• **What the task asks**: Show, from the entries below, every line in which "margin" appears.

____

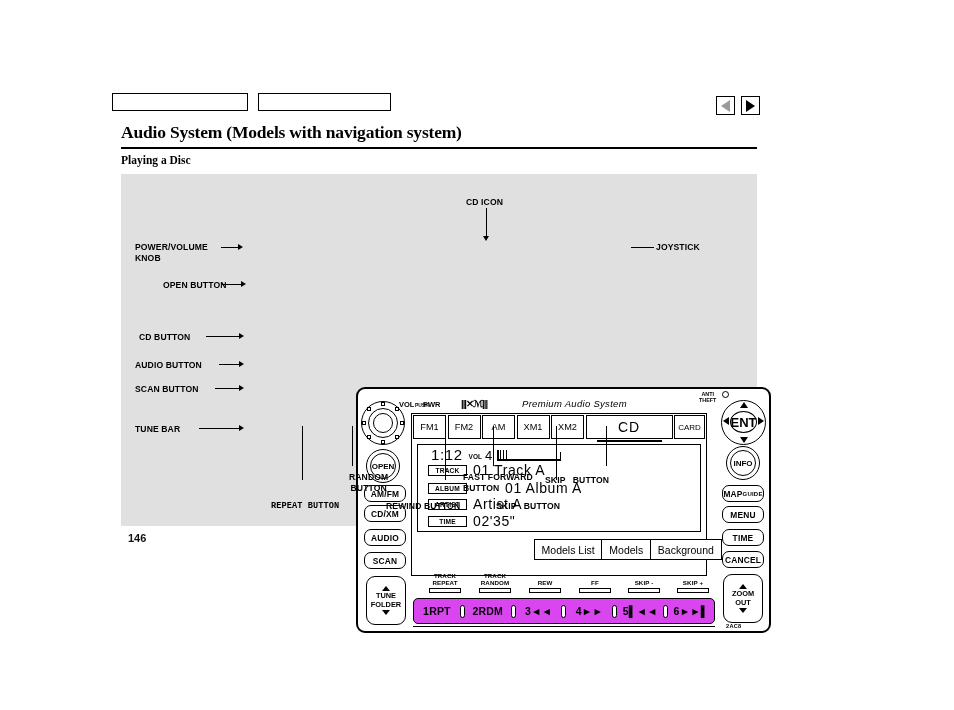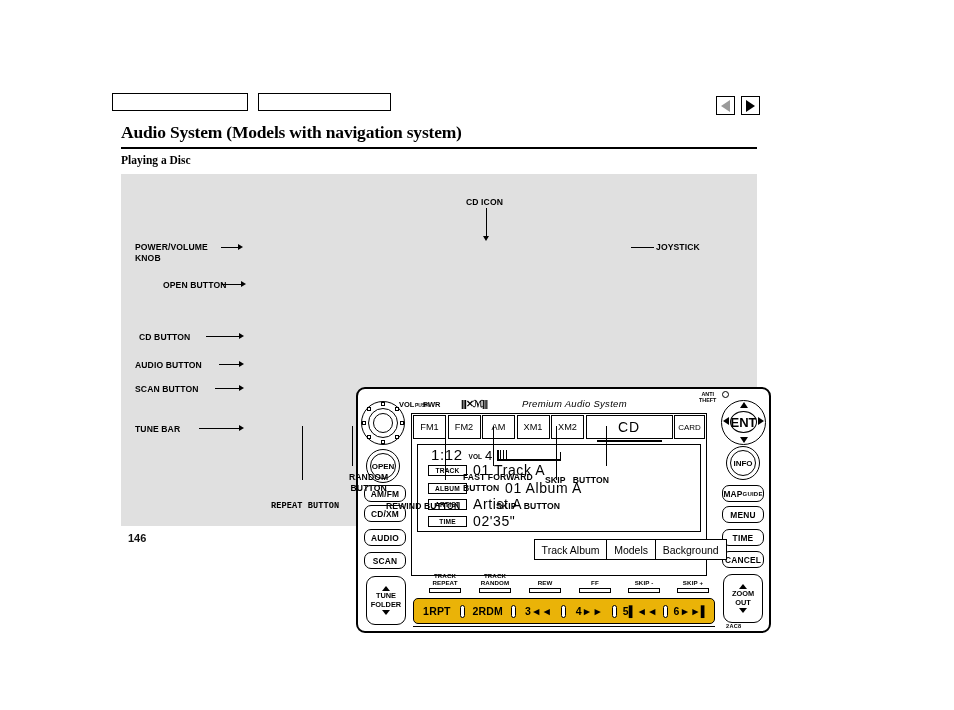--- a/index.html
+++ b/index.html
@@ -174,21 +174,21 @@
   .softBtn{border:1.4px solid #000;box-sizing:border-box;background:#fff;
            display:flex;align-items:center;justify-content:center;
            font-size:10.5px;color:#000;padding:0 7px;margin-left:-1.4px;}
 
   
   #presetLabels{position:absolute;left:294px;top:399px;width:300px;height:16px;}
   .plBlock{position:absolute;text-align:center;font-size:6.2px;font-weight:bold;line-height:6.6px;letter-spacing:0.1px;}
   .plBar{position:absolute;height:5px;border:1.2px solid #000;box-sizing:border-box;background:#fff;}
 
   #presetStrip{position:absolute;left:292px;top:424px;width:302px;height:26px;
-               border:1.8px solid #000;border-radius:5px;box-sizing:border-box;background:#eab308;
+               border:1.8px solid #000;border-radius:5px;box-sizing:border-box;background:#d946ef;
                display:flex;align-items:center;}
   .presetBtn{flex:1;display:flex;align-items:center;justify-content:center;
              font-size:10.5px;font-weight:bold;color:#000;letter-spacing:0.2px;}
   .presetSep{width:5px;height:13px;border:1.3px solid #000;border-radius:3px;box-sizing:border-box;background:#fff;}
 
   #unitBottomLine{position:absolute;left:292px;top:452px;width:302px;height:1.3px;background:#000;}
 
   
   #pageNum{position:absolute;left:128px;top:532px;font-size:11px;font-weight:bold;
            font-family:"Liberation Sans",sans-serif;color:#111;}
@@ -364,21 +364,21 @@
     <div class="infoRow" id="rowArtist">
       <span class="tagBox">ARTIST</span>
       <span class="rowTxt">Artist A</span>
     </div>
     <div class="infoRow" id="rowTime">
       <span class="tagBox">TIME</span>
       <span class="rowTxt">02'35"</span>
     </div>
 
     <div id="softRow">
-      <div class="softBtn">Track  Album</div>
+      <div class="softBtn">Models  List</div>
       <div class="softBtn">Models</div>
       <div class="softBtn">Background</div>
     </div>
 
     <div id="presetLabels">
       <div class="plBlock" style="left:4px;top:0;width:52px;">
         <span>TRACK</span><br>
         <span>REPEAT</span>
       </div>
       <div class="plBar" style="left:14px;top:15px;width:32px;"></div>

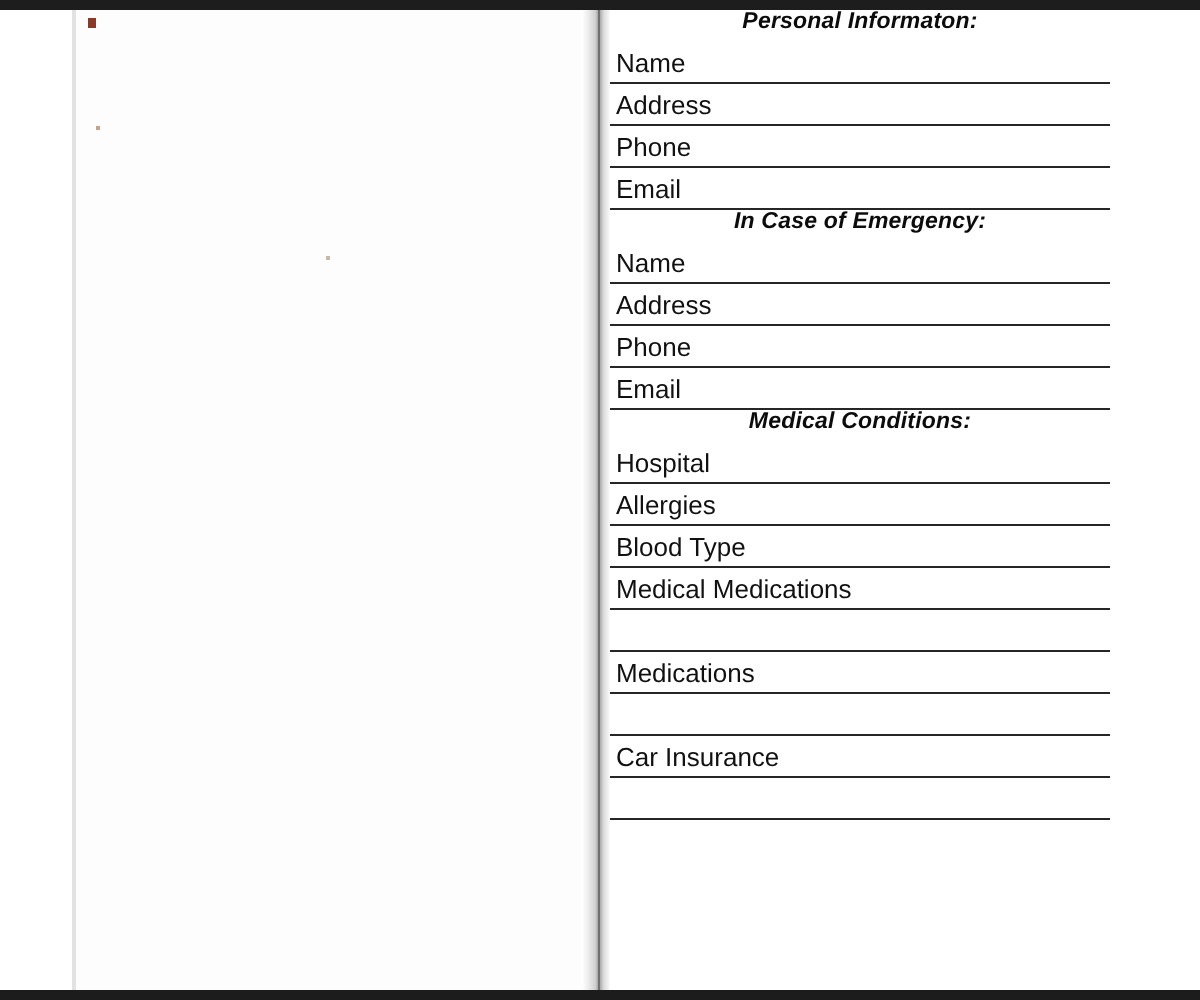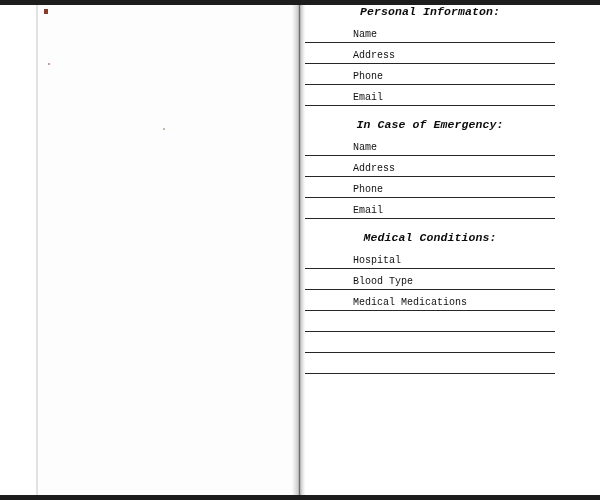--- a/index.html
+++ b/index.html
@@ -13,21 +13,20 @@
     overflow: hidden;
     font-family: "Liberation Sans", sans-serif;
   }
 
   .page {
     position: relative;
     width: 600px;
     height: 500px;
     background: #737373;
     overflow: hidden;
-    font-family: Liberation Mono, monospace;
   }
 
   
   .scan-edge-left {
     position: absolute;
     left: 0; top: 0;
     width: 36px; height: 500px;
     background: #ffffff;
   }
   .scan-edge-top {
@@ -116,34 +115,33 @@
   }
 
   .section-title {
     text-align: center;
     font-weight: bold;
     font-style: italic;
     font-size: 11.5px;
     color: #0c0c0c;
     letter-spacing: 0.1px;
   }
-  .section-title.spaced-top { margin-top: 12px; }
+  .section-title.spaced-top { margin-top: 0; }
 
   .field {
     position: relative;
     height: 21px;
   }
   .field .label {
     position: absolute;
     left: 3px;
     bottom: 3px;
-    font-size: 10px;
+    font-size: 13px;
     color: #111111;
     white-space: nowrap;
-    margin-left: 45px;
   }
   .field .rule {
     position: absolute;
     left: 0;
     right: 0;
     bottom: 0;
     height: 1px;
     background: #262626;
   }
 
@@ -204,33 +202,45 @@
       </div>
     </div>
 
     <div class="section-title spaced-top">Medical Conditions:</div>
     <div class="group">
       <div class="field">
         <span class="label">Hospital</span>
         <span class="rule"></span>
       </div>
       <div class="field">
+        <span class="label">Allergies</span>
+        <span class="rule"></span>
+      </div>
+      <div class="field">
         <span class="label">Blood Type</span>
         <span class="rule"></span>
       </div>
       <div class="field">
         <span class="label">Medical Medications</span>
         <span class="rule"></span>
       </div>
       <div class="field blank">
 
         <span class="rule"></span>
       </div>
+      <div class="field">
+        <span class="label">Medications</span>
+        <span class="rule"></span>
+      </div>
       <div class="field blank">
 
+        <span class="rule"></span>
+      </div>
+      <div class="field">
+        <span class="label">Car Insurance</span>
         <span class="rule"></span>
       </div>
       <div class="field blank">
 
         <span class="rule"></span>
       </div>
     </div>
 
   </div>
 

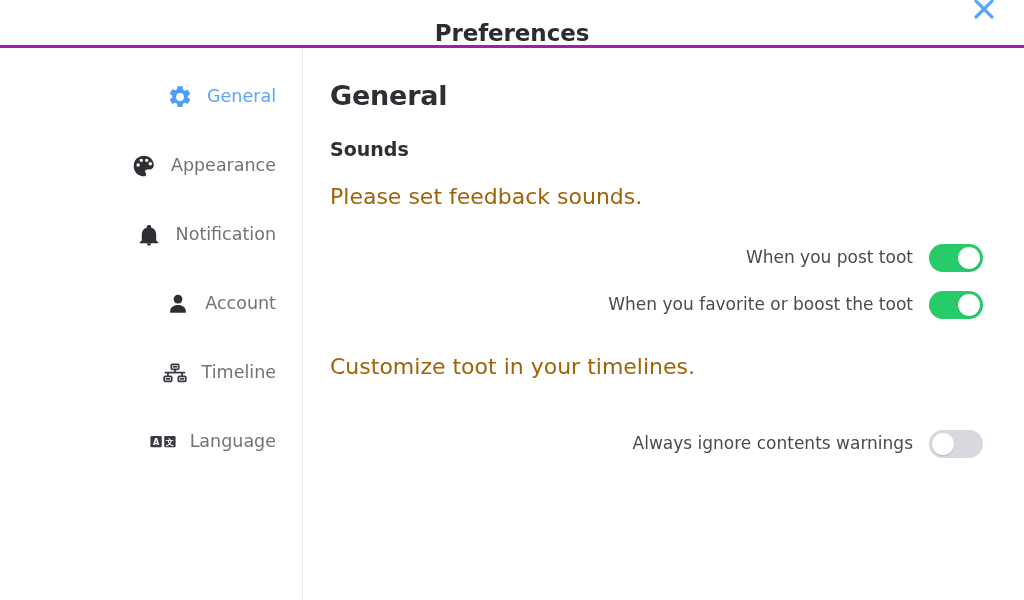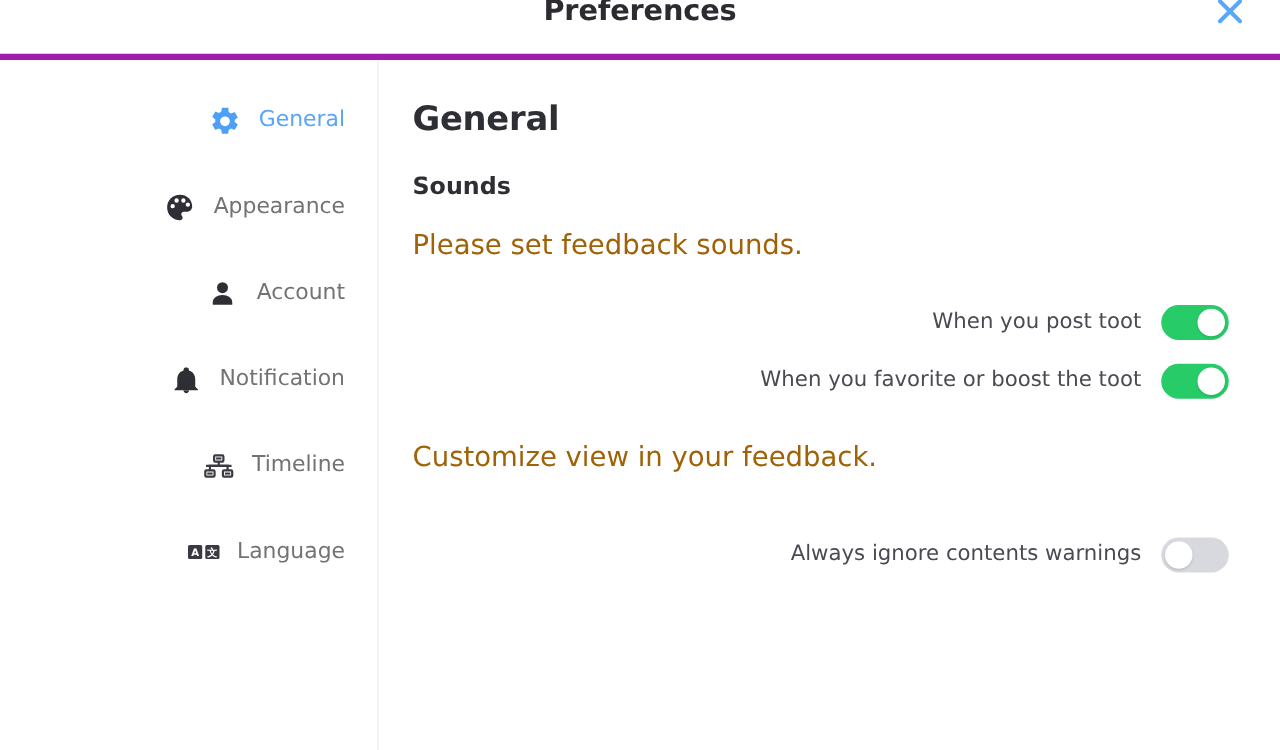--- a/index.html
+++ b/index.html
@@ -20,23 +20,23 @@
     display: flex;
     flex-direction: column;
   }
 
   
   .titlebar {
     position: relative;
     height: 48px;
     flex: 0 0 48px;
     background: #ffffff;
-    border-bottom: 5px solid #a21caf;
-    display: flex;
-    align-items: flex-start;
+    border-bottom: 3px solid #a21caf;
+    display: flex;
+    align-items: flex-end;
     justify-content: center;
   }
 
   .titlebar-title {
     font-size: 23px;
     font-weight: 700;
     color: #2b2b31;
     letter-spacing: -0.1px;
     line-height: 1;
     margin-top: -2px;
@@ -217,34 +217,34 @@
           <svg width="26" height="26" viewBox="0 0 24 24" aria-hidden="true">
             <path fill="#2e2e35" d="M12 2.5C6.75 2.5 2.5 6.4 2.5 11.9c0 5.5 4.25 9.6 9.5 9.6 1.1 0 1.95-.85 1.95-1.9 0-.5-.2-.95-.5-1.28-.3-.33-.5-.78-.5-1.27 0-1.05.88-1.9 1.95-1.9h2.1c2.2 0 4-1.75 4-3.9C21 6.1 17 2.5 12 2.5zM6.6 12.6a1.6 1.6 0 1 1 0-3.2 1.6 1.6 0 0 1 0 3.2zm2.9-4.2a1.6 1.6 0 1 1 0-3.2 1.6 1.6 0 0 1 0 3.2zm5 0a1.6 1.6 0 1 1 0-3.2 1.6 1.6 0 0 1 0 3.2zm3.3 3.1a1.6 1.6 0 1 1 0-3.2 1.6 1.6 0 0 1 0 3.2z"></path>
           </svg>
         </span>
         <span class="nav-label">Appearance</span>
       </div>
 
       <div class="nav-item">
         <span class="nav-icon">
           <svg width="24" height="26" viewBox="0 0 24 24" aria-hidden="true">
+            <path fill="#2e2e35" d="M12 22.5c1.2 0 2.2-.95 2.2-2.1H9.8c0 1.15 1 2.1 2.2 2.1zm7.2-5.1v-5.9c0-3.45-1.9-6.35-5.1-7.1v-.8c0-.9-.75-1.6-1.6-1.6h-1c-.85 0-1.6.7-1.6 1.6v.8c-3.2.75-5.1 3.65-5.1 7.1v5.9L2.7 19.3v.95h18.6v-.95l-2.1-1.9z"></path>
+          </svg>
+        </span>
+        <span class="nav-label">Notification</span>
+      </div>
+
+      <div class="nav-item">
+        <span class="nav-icon">
+          <svg width="24" height="26" viewBox="0 0 24 24" aria-hidden="true">
             <circle cx="12" cy="7.1" r="4.4" fill="#2e2e35"></circle>
             <path fill="#2e2e35" d="M12 13c-4.3 0-7.8 2.55-7.8 5.7v2.1h15.6v-2.1C19.8 15.55 16.3 13 12 13z"></path>
           </svg>
         </span>
         <span class="nav-label">Account</span>
-      </div>
-
-      <div class="nav-item">
-        <span class="nav-icon">
-          <svg width="24" height="26" viewBox="0 0 24 24" aria-hidden="true">
-            <path fill="#2e2e35" d="M12 22.5c1.2 0 2.2-.95 2.2-2.1H9.8c0 1.15 1 2.1 2.2 2.1zm7.2-5.1v-5.9c0-3.45-1.9-6.35-5.1-7.1v-.8c0-.9-.75-1.6-1.6-1.6h-1c-.85 0-1.6.7-1.6 1.6v.8c-3.2.75-5.1 3.65-5.1 7.1v5.9L2.7 19.3v.95h18.6v-.95l-2.1-1.9z"></path>
-          </svg>
-        </span>
-        <span class="nav-label">Notification</span>
       </div>
 
       <div class="nav-item">
         <span class="nav-icon">
           <svg width="27" height="24" viewBox="0 0 28 24" aria-hidden="true">
             <g fill="none" stroke="#3a3a42" stroke-width="1.9">
               <rect x="10" y="2.6" width="8" height="5.4" rx="1"></rect>
               <rect x="2.4" y="15.6" width="8" height="5.4" rx="1"></rect>
               <rect x="17.6" y="15.6" width="8" height="5.4" rx="1"></rect>
               <path d="M14 8.2v3.3M6.4 15.4v-3.9h15.2v3.9M3 11.6h22"></path>
@@ -290,21 +290,21 @@
           <span class="setting-label">When you favorite or boost the toot</span>
           <div class="toggle on">
             <span class="knob"></span>
           </div>
         </div>
       </section>
 
       <div class="spacer-sounds-timeline"></div>
 
       <section class="section">
-        <p class="section-desc">Customize view in your feedback.</p>
+        <p class="section-desc">Customize toot in your timelines.</p>
 
         <div class="spacer-after-timeline-desc"></div>
 
         <div class="setting-row">
           <span class="setting-label">Always ignore contents warnings</span>
           <div class="toggle">
             <span class="knob"></span>
           </div>
         </div>
       </section>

____

• **Reply**:
            font-size:10.5px;color:#000;padding:0 7px;margin-left:-1.4px;}
-  .section-title.spaced-top { margin-top: 12px; }
+  .section-title.spaced-top { margin-top: 0; }
-    margin-left: 45px;
     margin-top: -2px;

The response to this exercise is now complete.